WASHINGTON (BP)–Family groups meeting for Victims of Pornography Month May 2 in Washington have strongly criticized the American Library Association’s opposition to filtering software for its computers, saying the ALA policy puts both librarians and patrons at risk of sexual harassment.

“We are seeing our tax-funded public libraries becoming peep show booths open to kids,” Jan LaRue, senior director of legal studies with the Family Research Council, told CNSNews.com.

LaRue is part of a coalition of congressional leaders and groups, including Morality in Media, Concerned Women for America and the Traditional Values Coalition, which met to kick off Victims of Pornography Month and call on librarians “to take back their libraries from the ALA.”

Librarians are frequently the improbable victims of sexual harassment when male library patrons become sexually aroused viewing pornography on unfiltered library computers, LaRue said.

The opposition of libraries to filtering devices also is attracting “pedophiles that know libraries are a good place to access and download porn, and sit next to a small child while they do it,” she said.

The Family Research Council has documented cases of men harassing women by leaving porn images on display on computers, or by summoning women librarians for assistance while viewing pornography.

Libraries should not be required to make material available on computers that are banned from their shelves, such as hard-core videos or magazines, LaRue said.

“That’s like saying a bookstore that wants to stock the Ladies Home Journal also has to take Hustler magazine.
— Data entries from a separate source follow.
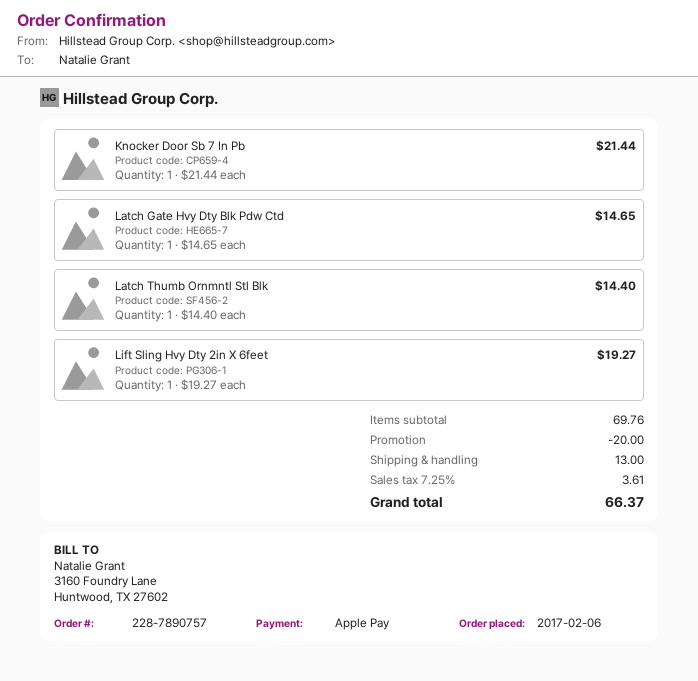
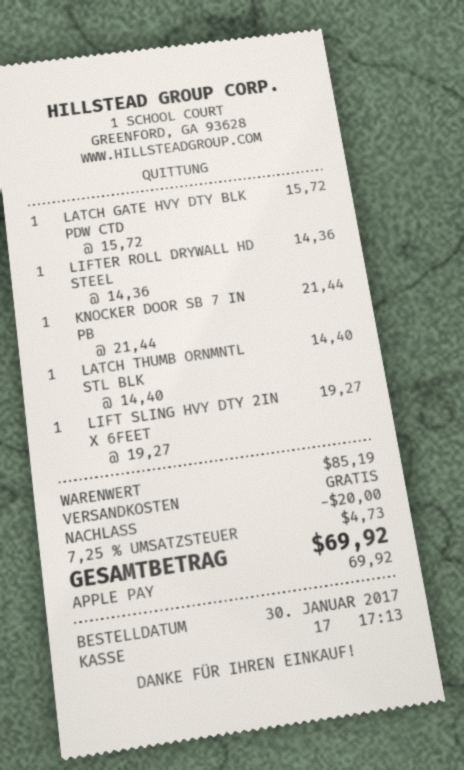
order date: 2017-02-06 -> 2017-01-30
Latch Gate Hvy Dty Blk Pdw Ctd: 1 x 14.65 = 14.65 -> 1 x 15.72 = 15.72
LIFTER ROLL DRYWALL HD STEEL: none -> 1 x 14.36 = 14.36
subtotal: 69.76 -> 85.19
shipping: 13.00 -> 0.00
tax: 7.25% = 3.61 -> 7.25% = 4.73
total: 66.37 -> 69.92

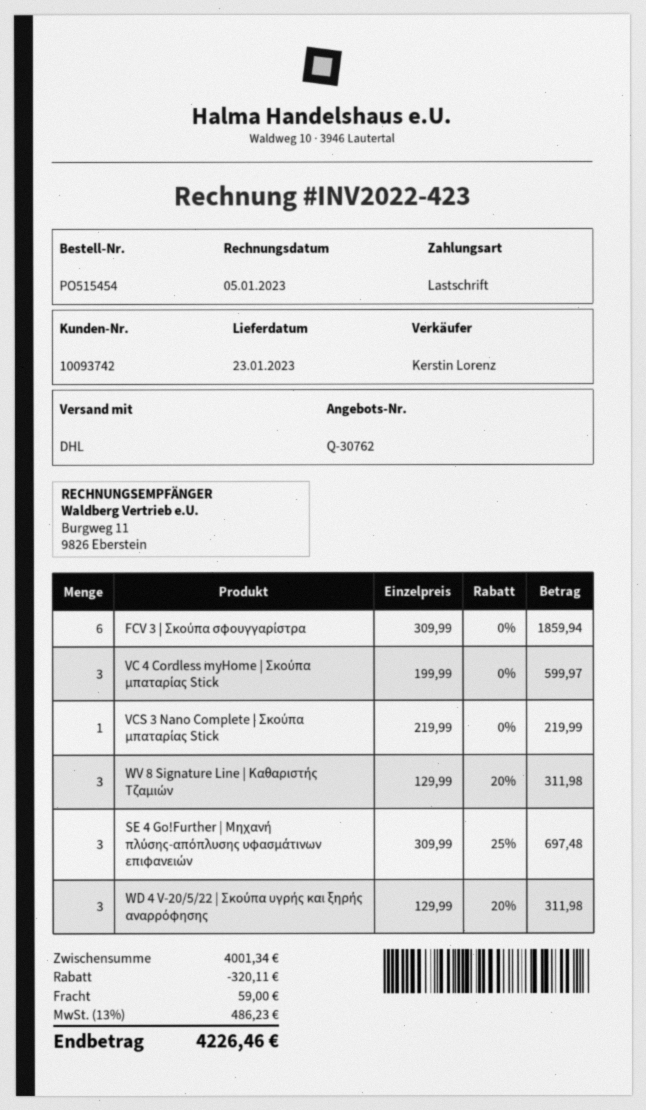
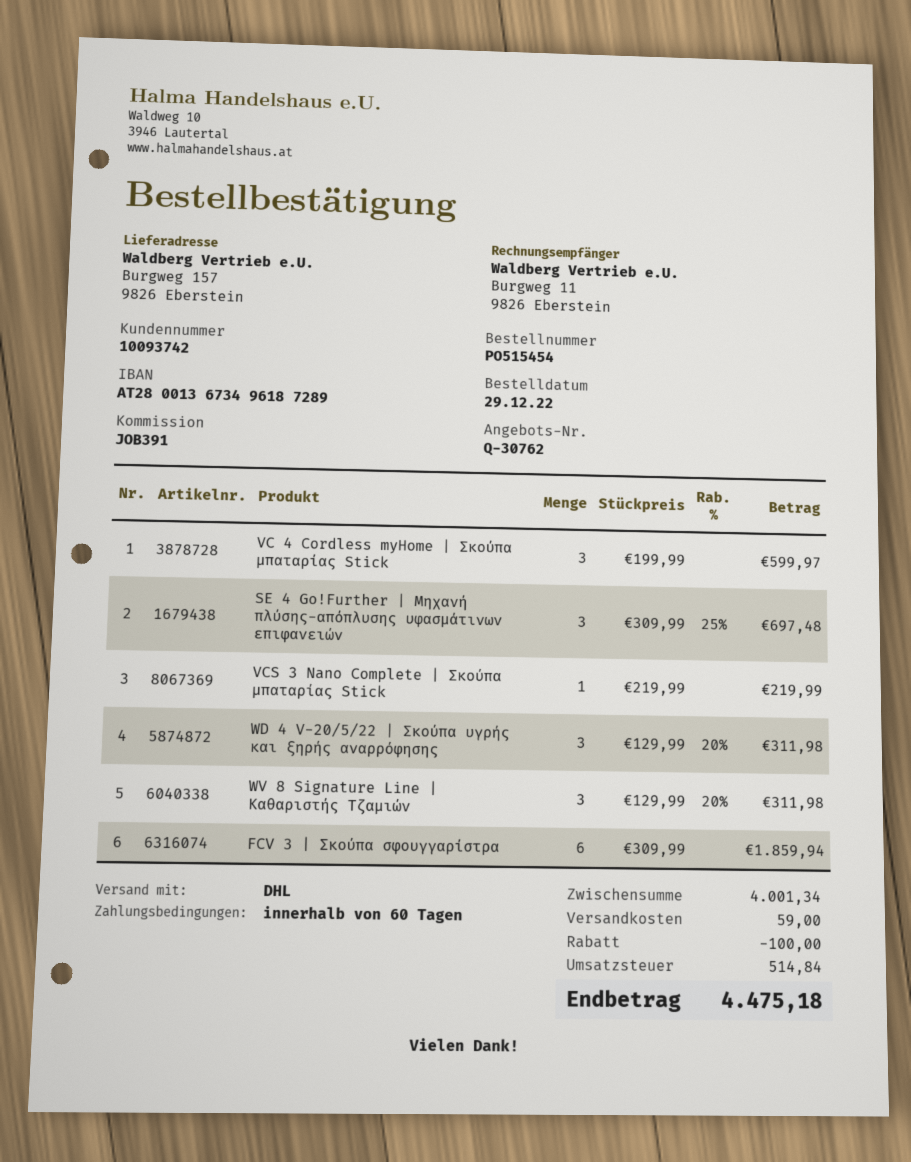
discount: 320.11 -> 100.00
tax: 486.23 -> 514.84
total: 4226.46 -> 4475.18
Librarians have always applied selection criteria in books, magazines and videos,” she said.

The filtering devices made for schools and libraries “do an excellent job” of blocking out offensive material while allowing legitimate material, she said. “They’ve been tested and the arguments raised against them are outright lies, and they’re outdated.”

To say patrons can’t get breast cancer information because the word “breast” would be programmed to block pornography “is nonsensical.”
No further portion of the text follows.